And a FYI for the newbies. It's not a competion for the best, fanciest slingshot. It's a chance to maybe make a new friend and get a catty that was made from half way across the world!


----------



## M.J

Count me in :drinkup:


----------



## pop shot

Pop shot's in like a muthafucka


----------



## toolmantf99

I'm in!


----------



## HP Slingshots

EpicAussie888, Im in


----------



## The Gopher

I think the best way to do this is that we send a slingshot to the person above us on the list...oh look at that, Antraxx sends me one!


----------



## matthiasdaues

Oh what a lovely thing to look forward to! I'm in, please.

Cheers, M.


----------



## S.S. sLinGeR

Count me in for sure!


----------



## PorkChopSling

My current projects should be done soon, so count me in!


----------



## Hrawk

Hello thread. Can you hear me ? Cool, yes it's me again.

NOW GET YOUR A$$ BACK ON THE FRONT PAGE!


----------



## SmilingFury

Be weary of any man who keeps a pig farm...


----------



## Hrawk

"I don't care if he's Muhammad "I'm hard" Bruce Lee. You can't change fighters."


----------



## e~shot

Nov 10th looks very long waiting time for me


----------



## SmilingFury

Hrawk said:


> "I don't care if he's Muhammad "I'm hard" Bruce Lee. You can't change fighters."


Looks like were in gov'na.
Goody gumdrops...


----------



## Jaximus

45 players and still 12 days to go. Nice. I've already begun some preparations. Let's just say whoever I get matched up with is in for a real treat.


----------



## Sharker

Same here, some preparations are done for a moment .


----------



## TSM

Lots of big names and great makers here... :uhoh:...getting a little nervous.


----------



## B.P.R

Jaximus said:


> 45 players and still 12 days to go. Nice. I've already begun some preparations. Let's just say whoever I get matched up with is in for a real treat.

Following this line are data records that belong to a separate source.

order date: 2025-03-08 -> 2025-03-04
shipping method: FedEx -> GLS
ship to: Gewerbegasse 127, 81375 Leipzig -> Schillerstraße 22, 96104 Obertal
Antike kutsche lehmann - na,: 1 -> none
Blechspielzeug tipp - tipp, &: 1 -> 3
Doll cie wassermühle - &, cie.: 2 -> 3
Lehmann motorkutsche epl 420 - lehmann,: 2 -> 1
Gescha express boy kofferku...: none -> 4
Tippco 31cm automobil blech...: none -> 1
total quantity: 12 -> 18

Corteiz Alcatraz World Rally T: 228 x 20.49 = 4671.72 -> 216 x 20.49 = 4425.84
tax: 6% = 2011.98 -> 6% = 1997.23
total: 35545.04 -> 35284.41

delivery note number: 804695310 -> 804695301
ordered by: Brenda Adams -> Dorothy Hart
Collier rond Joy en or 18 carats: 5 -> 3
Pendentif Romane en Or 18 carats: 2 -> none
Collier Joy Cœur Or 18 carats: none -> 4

Ive began preparations... but whoever gets my trade.... is in for a real.... erm.. 'treat' .... ill be putting my all into it... and will have tried my best


----------



## Jaximus

blue pocket rocket said:


> Jaximus said:
> 
> 
> 
> 45 players and still 12 days to go. Nice. I've already begun some preparations. Let's just say whoever I get matched up with is in for a real treat.
> 
> 
> 
> Ive began preparations... but whoever gets my trade.... is in for a real.... erm.. 'treat' .... ill be putting my all into it... and will have tried my best
Click to expand...

That's all any of us can do, BPR.


----------



## PrideProducts

count me in


----------



## ash

It was 60 entrants last time, wasn't it? Lets beat it!


----------



## Hrawk

ash said:


> It was 60 entrants last time, wasn't it? Lets beat it!


It was and WE WILL !!!

Got a friend you know hasn't joined yet ? Slap some sense into that silly mofo!


----------



## Jaximus

I'm telling you guys, a real treat. Treat. T-R-E-A-T.

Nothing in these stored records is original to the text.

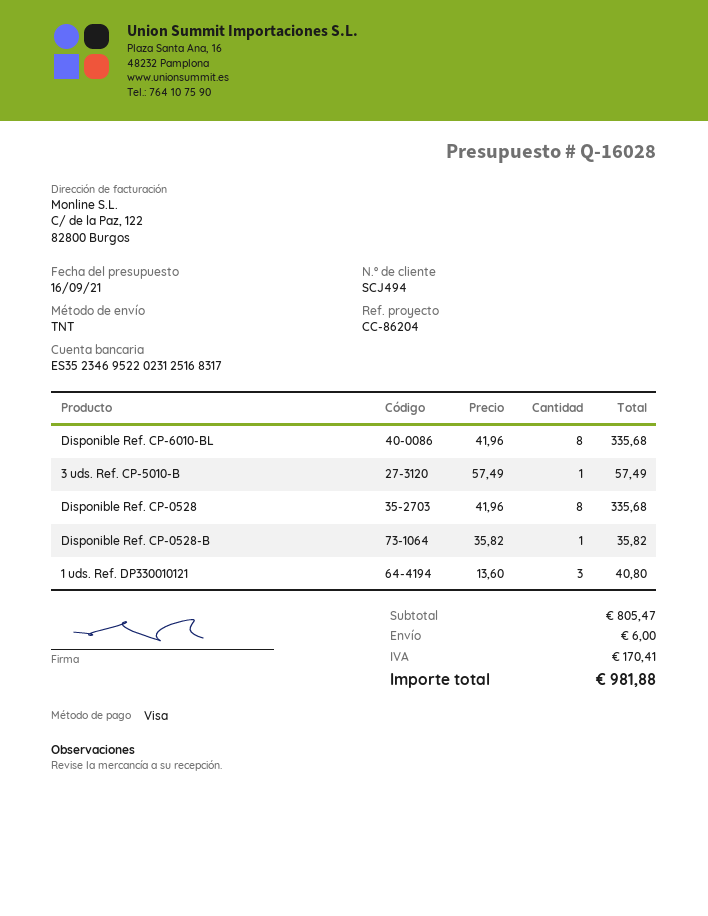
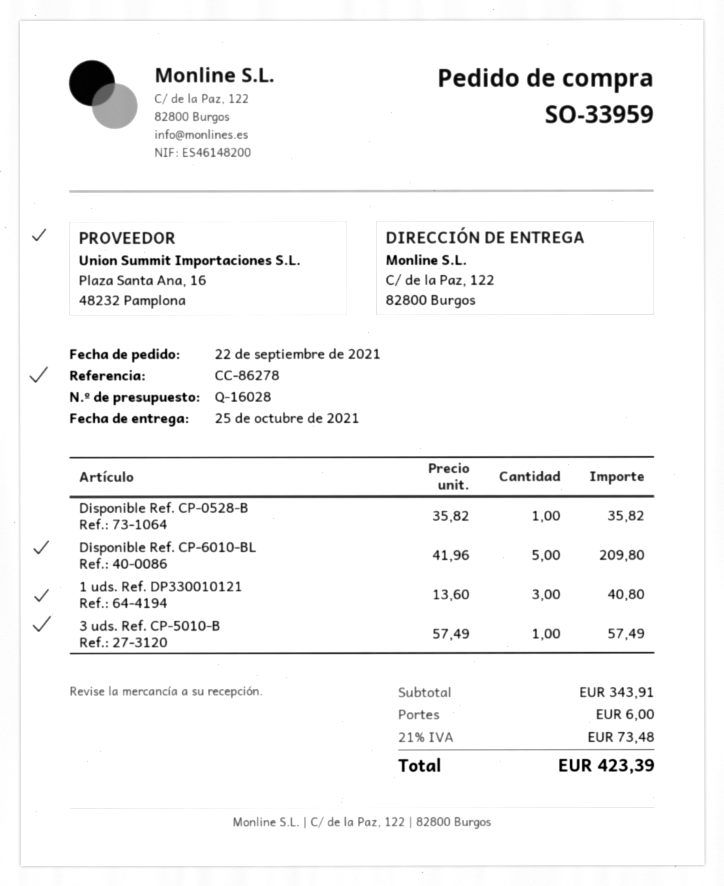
reference: CC-86204 -> CC-86278
Disponible Ref. CP-6010-BL: 8 x 41.96 = 335.68 -> 5 x 41.96 = 209.80
Disponible Ref. CP-0528: 8 x 41.96 = 335.68 -> none
subtotal: 805.47 -> 343.91
tax: 170.41 -> 73.48
total: 981.88 -> 423.39

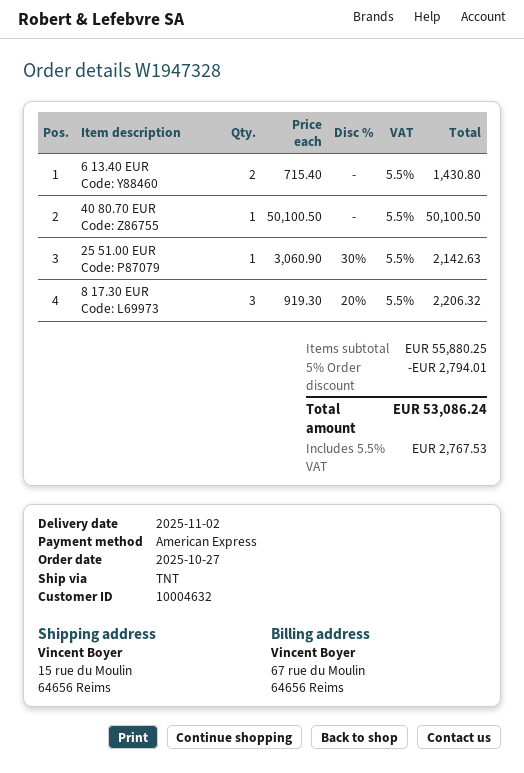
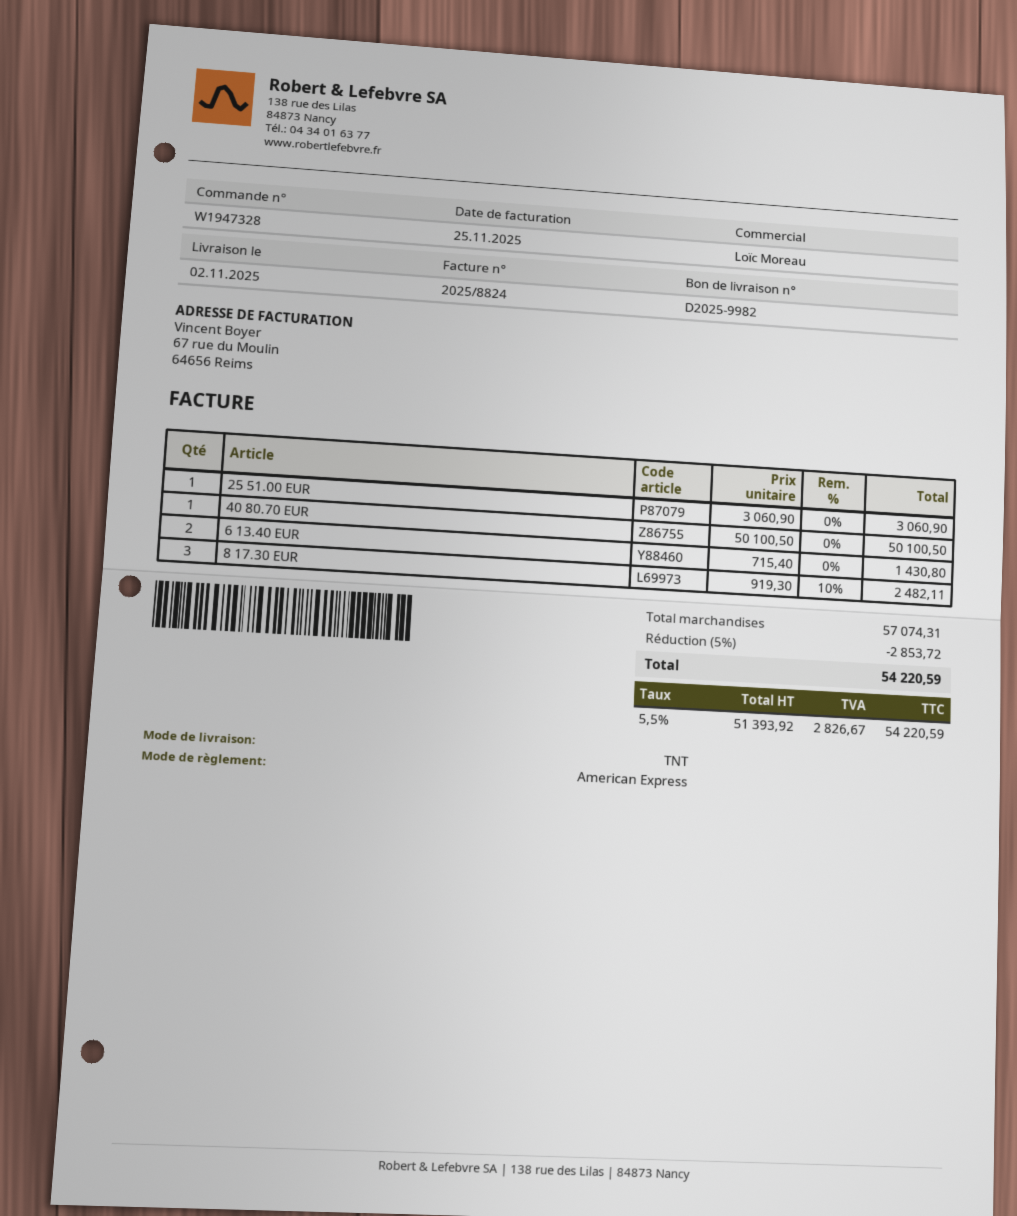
25 51.00 EUR: 1 x 3060.90 - 30% = 2142.63 -> 1 x 3060.90 = 3060.90
8 17.30 EUR: 3 x 919.30 - 20% = 2206.32 -> 3 x 919.30 - 10% = 2482.11
subtotal: 55880.25 -> 57074.31
discount: 5% = 2794.01 -> 5% = 2853.72
tax: 5.5% = 2767.53 -> 5.5% = 2826.67
total: 53086.24 -> 54220.59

IT"S COOKIES! Everybody loves cookies! Sign up for secret Santa if you love cookies!


----------



## Metropolicity

I want in!!!


----------



## Gex1983

Count me in!!


----------



## Deano 1

Count me in. I've got a few ideas and butterflies now.


----------



## SmilingFury

Attaboy Deano!!!


----------



## NoobShooter

I am preparing to try something new (to me).. I just hope its trade worthy when I am done..


----------



## MagicTorch100

Hi I'm in too, been looking forward to this since I read about the last one!


----------



## Hrawk

Woop woop, fiddy!


----------



## NaturalACE

I am in...


----------



## B.P.R

cant we stop this early......

the 11th is soooooo far away


----------



## JJH

What the hell I'm in


----------



## Hrawk

blue pocket rocket said:


> cant we stop this early......
> 
> the 11th is soooooo far away


While I have stopped the entries early in the past, we are still getting a few more each day.

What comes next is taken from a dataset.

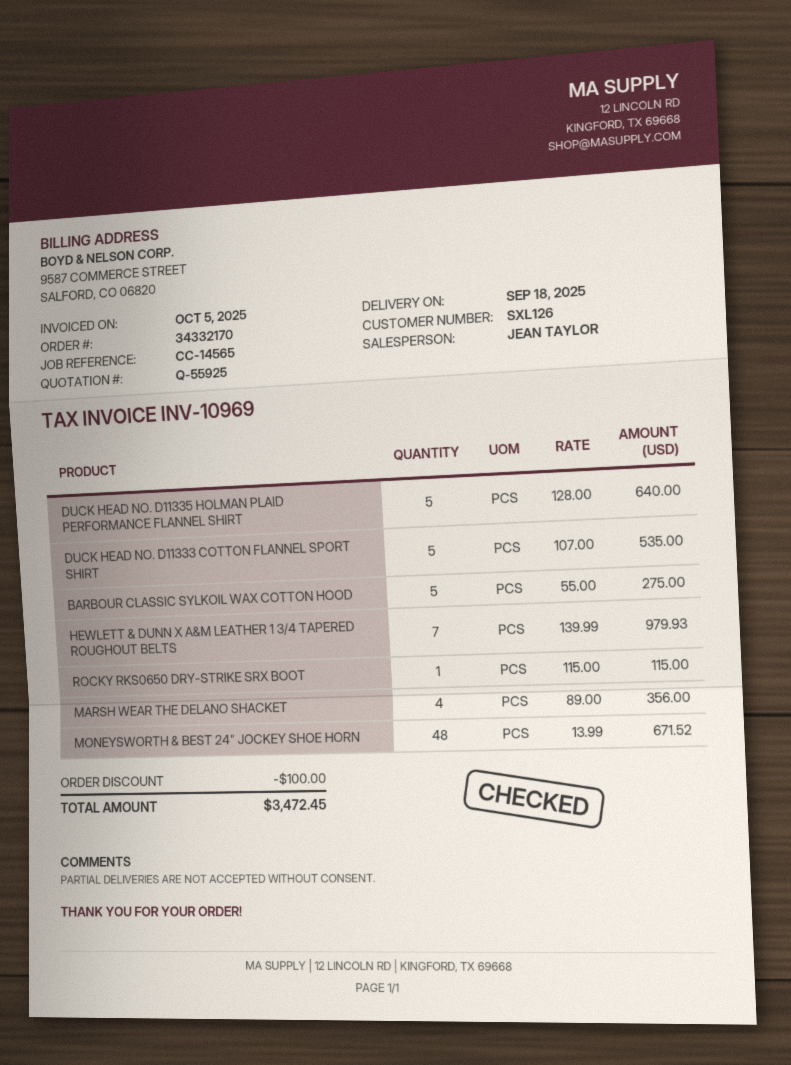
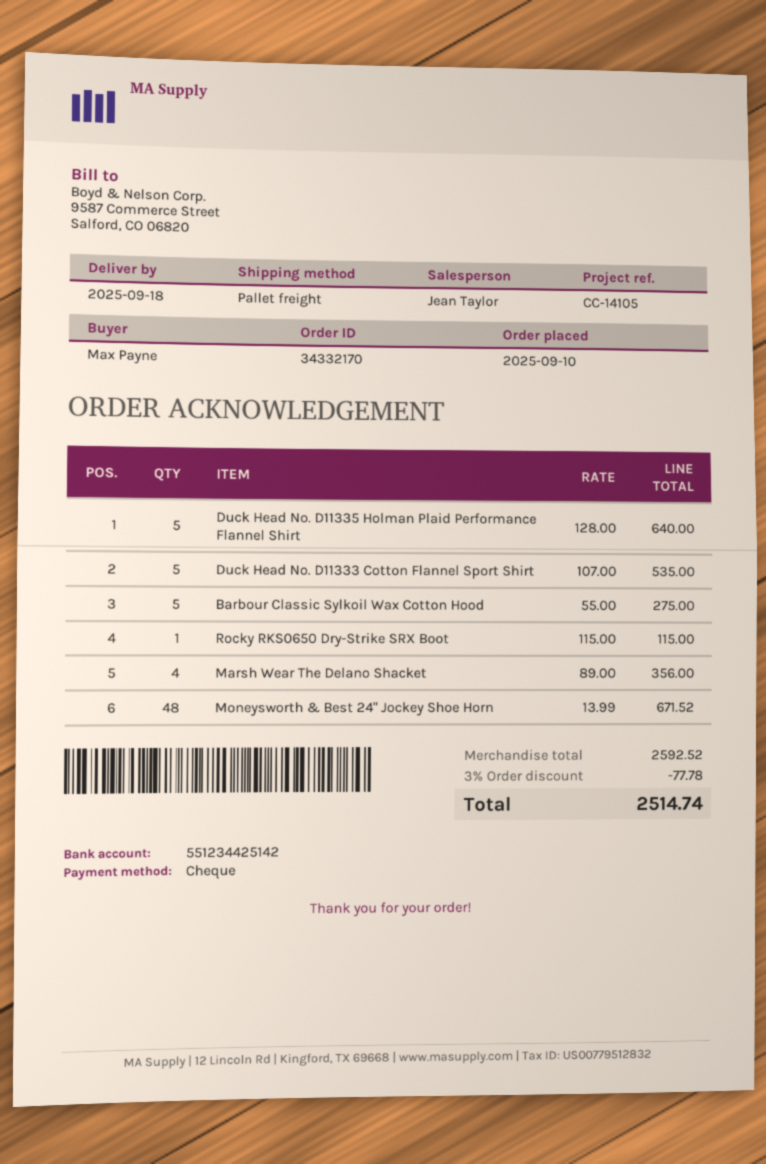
reference: CC-14565 -> CC-14105
HEWLETT & DUNN X A&M LEATHER 1 3/4 TAPERED ROUGHOUT BELTS: 7 x 139.99 = 979.93 -> none
discount: 100.00 -> 77.78
total: 3472.45 -> 2514.74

If we get to the point where we go, say 3 days without a new signup then sure, I'll generate and announce the pairings.

I just want to give everyone enough chance to join in.

Oh and for the person who rated this thread 1 star. Oh boo hoo to you. You jealous Matt ?


----------



## B.P.R

Hrawk said:


> blue pocket rocket said:
> 
> 
> 
> cant we stop this early......
> the 11th is soooooo far away
> 
> 
> 
> While I have stopped the entries early in the past, we are still getting a few more each day.
> 
> If we get to the point where we go, say 3 days without a new signup then sure, I'll generate and announce the pairings.
> 
> I just want to give everyone enough chance to join in.
> 
> Oh and for the person who rated this thread 1 star. Oh boo hoo to you. You jealous Matt ?
Click to expand...

Cheers


----------



## Dr J

I am it, to the hilt!


----------



## NoForkHit

Ok, I'm in


----------



## rockslinger

I'm in


----------



## Imperial

Hrawk said:


> Oh and for the person who rated this thread 1 star. Oh boo hoo to you. You jealous Matt ?


if thats true, then- [email protected], what negativity, a dbag type of move.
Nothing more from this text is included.